Stocks spike, end 1pc higher
BHP has jumped 5 per cent, as the benchmark hit a more than three-month high.
The Australian sharemarket has jumped 1 per cent to close at a more than three-month high, as investors followed a strong offshore lead that included a surge in commodity prices and a new nine-month peak for US stocks.
At the 4.15pm (AEST) official market close, the benchmark S&P/ASX200 index was up 51.7 points, or 1.01 per cent, at 5,188.8, the highest level since January 4, while the broader All Ordinaries index gained 49.8 points, or 0.96 per cent, to 5,254.7.
Energy groups led the way as oil prices recovered near levels seen before major oil producers abandoned output freeze talks in Doha over the weekend.
It remains unclear whether the recovery from an initial slide on the Doha development is a sign the crude market has turned the corner, however, as news of stalling Kuwait production lent support to the price on Monday night.

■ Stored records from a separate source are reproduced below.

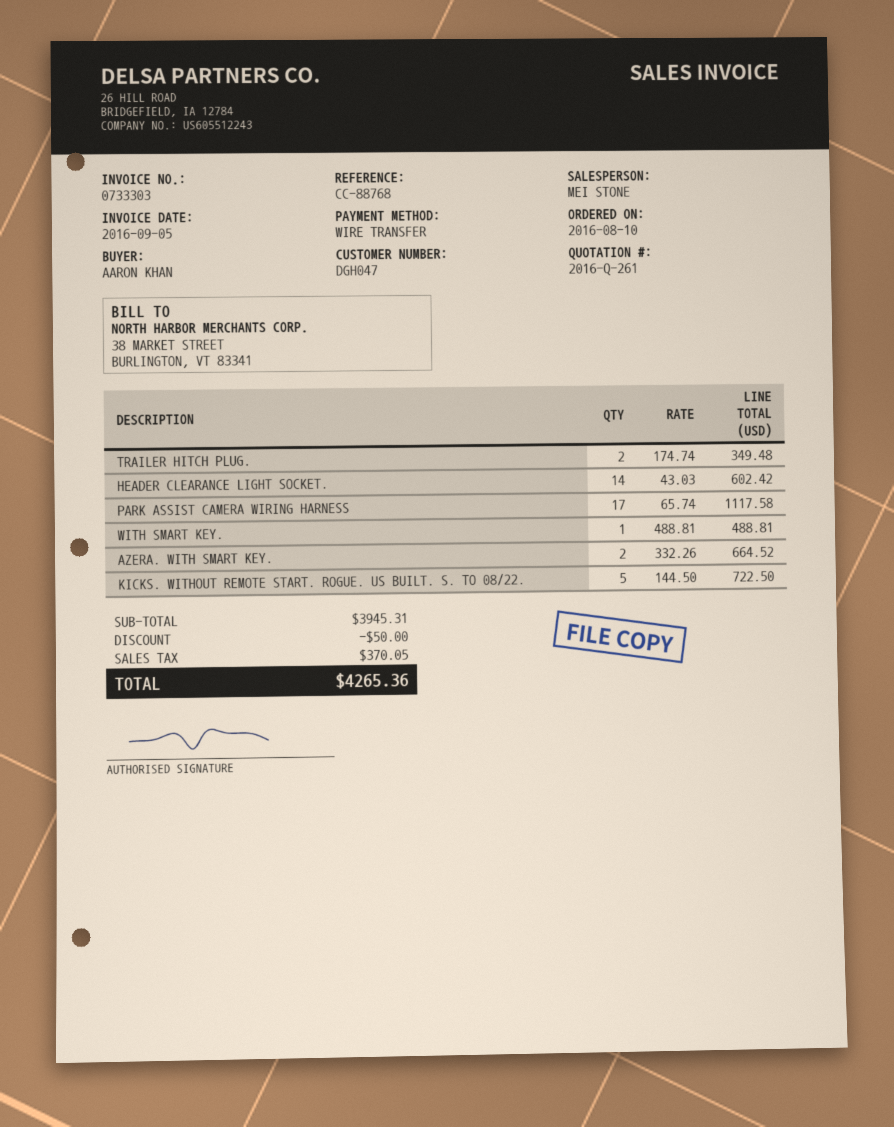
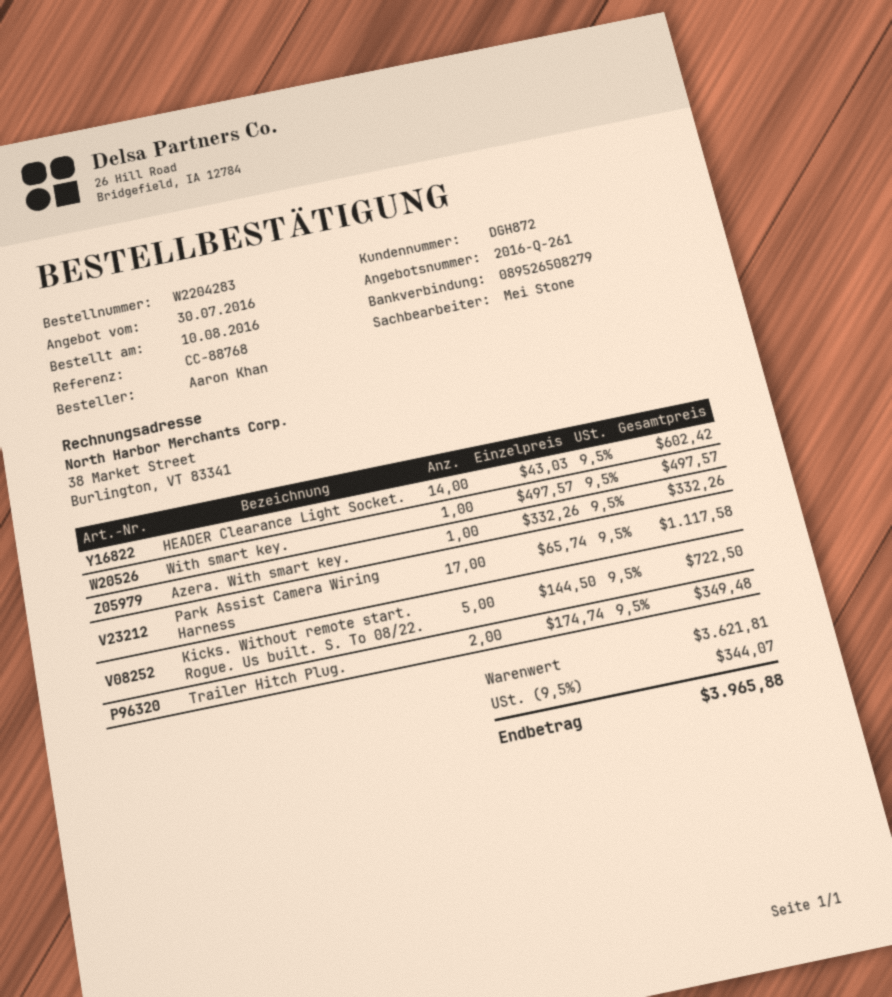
customer number: DGH047 -> DGH872
WITH SMART KEY.: 1 x 488.81 = 488.81 -> 1 x 497.57 = 497.57
AZERA. WITH SMART KEY.: 2 x 332.26 = 664.52 -> 1 x 332.26 = 332.26
subtotal: 3945.31 -> 3621.81
discount: 50.00 -> none
tax: 370.05 -> 344.07
total: 4265.36 -> 3965.88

“The price may have been helped somewhat by news of Kuwait’s oil workers striking on Sunday, which has seen their daily production drop by 60 per cent,” IG strategist Angus Nicholson said. “But also sentiment in the market has improved substantially, the International Energy Agency issued a report on April 14 predicting that global oil markets ‘would move close to balance’ in the second half of the year.”

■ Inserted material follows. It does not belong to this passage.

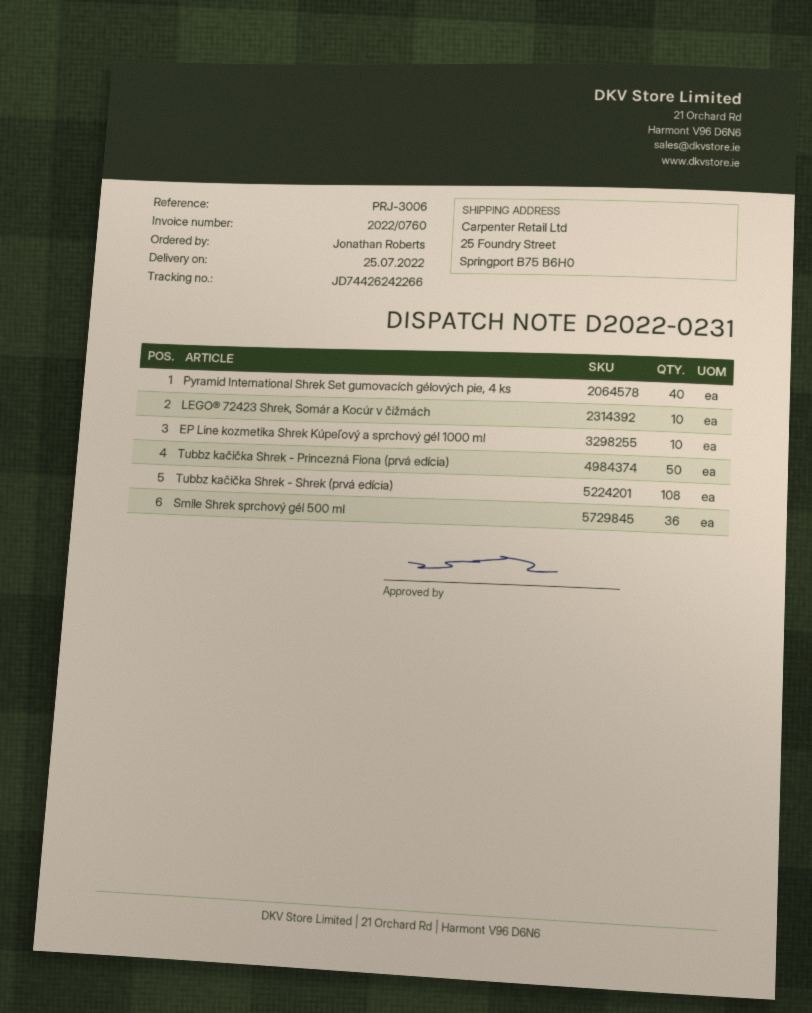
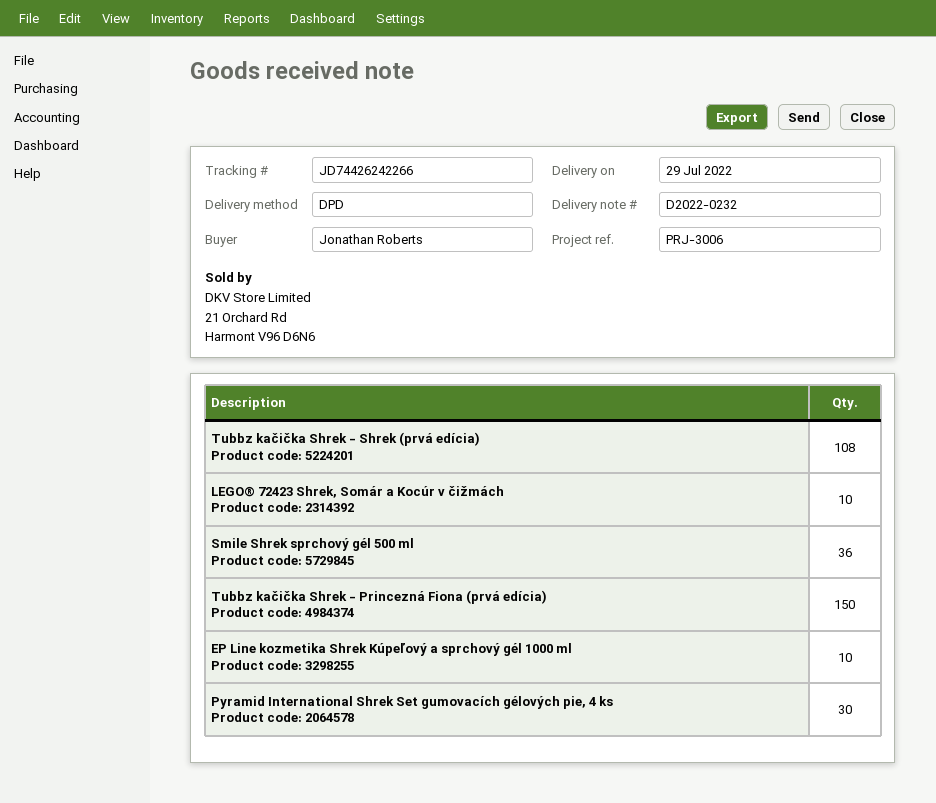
delivery note number: D2022-0231 -> D2022-0232
delivery date: 2022-07-25 -> 2022-07-29
Pyramid International Shrek Set gumovacích gélových pie, 4 ks: 40 -> 30
Tubbz kačička Shrek - Princezná Fiona (prvá edícia): 50 -> 150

Local producers, after having been hit hard on Monday as crude initially stumbled 6 per cent on the Doha news, saw a sharp reversal in fortunes today. Santos bounced 5.2 per cent to $4.08, Woodside climbed 4 per cent to $26.82 and Origin surged 5.7 per cent to $4.98.
The positive showing from oil and gas majors was part of a broad resources rally after base metals bounded higher overnight.
Nickel, copper and iron ore all advanced by more than 2 per cent during the offshore session, encouraging robust bids for BHP and Rio Tinto during the local trading day.
BHP leapt 5.2 per cent to $19.67, bringing its gains over the past fortnight to 23 per cent.
Meanwhile Rio Tinto rallied 3.9 per cent to $49.29 after trimming its iron ore output target for next year by up to 20 million tonnes. The miner linked the lower target to an issue with the rollout of its driverless trains.
The news could serve to strengthen the iron ore price, which has already rallied sharply this quarter toward $US60 a tonne from recent lows below $US40.
The recovery in ore prices has assisted WA-based giant Fortescue, which closed up 6.8 per cent on Tuesday to $3.32.
The strong showing for the market came despite news a July 2 election had become a near certainty.
The failure of the government to pass a bill setting up a construction industry watchdog primed the nation for a double dissolution election and the recent rebound in Labor’s fortunes has enhanced uncertainty around the result.
At this stage investors appear unperturbed even though the news further reduces the chances of a downward move on rates from the RBA anytime soon.
The Australian dollar is surging based on both the reduced chance of a rate move and the recovery in commodities. It hit a 10-month peak of US77.97c during the local session despite the release of the latest RBA board meeting minutes highlighting concerns around the currency’s strength.
Elsewhere, the big banks were included in the risk-on rally. ANZ jumped 1.5 per cent to $24.06, CBA tacked on 0.7 per cent to $74.70, NAB surged 2.5 per cent to $27.20 and Westpac inched up 0.36 per cent to $30.55.
Telstra rose 1.1 per cent to $5.39, while Qantas extended its retreat, tumbling 4.1 per cent to $3.47. The national carrier had plunged over 10 per cent on Monday on news of capacity cutbacks.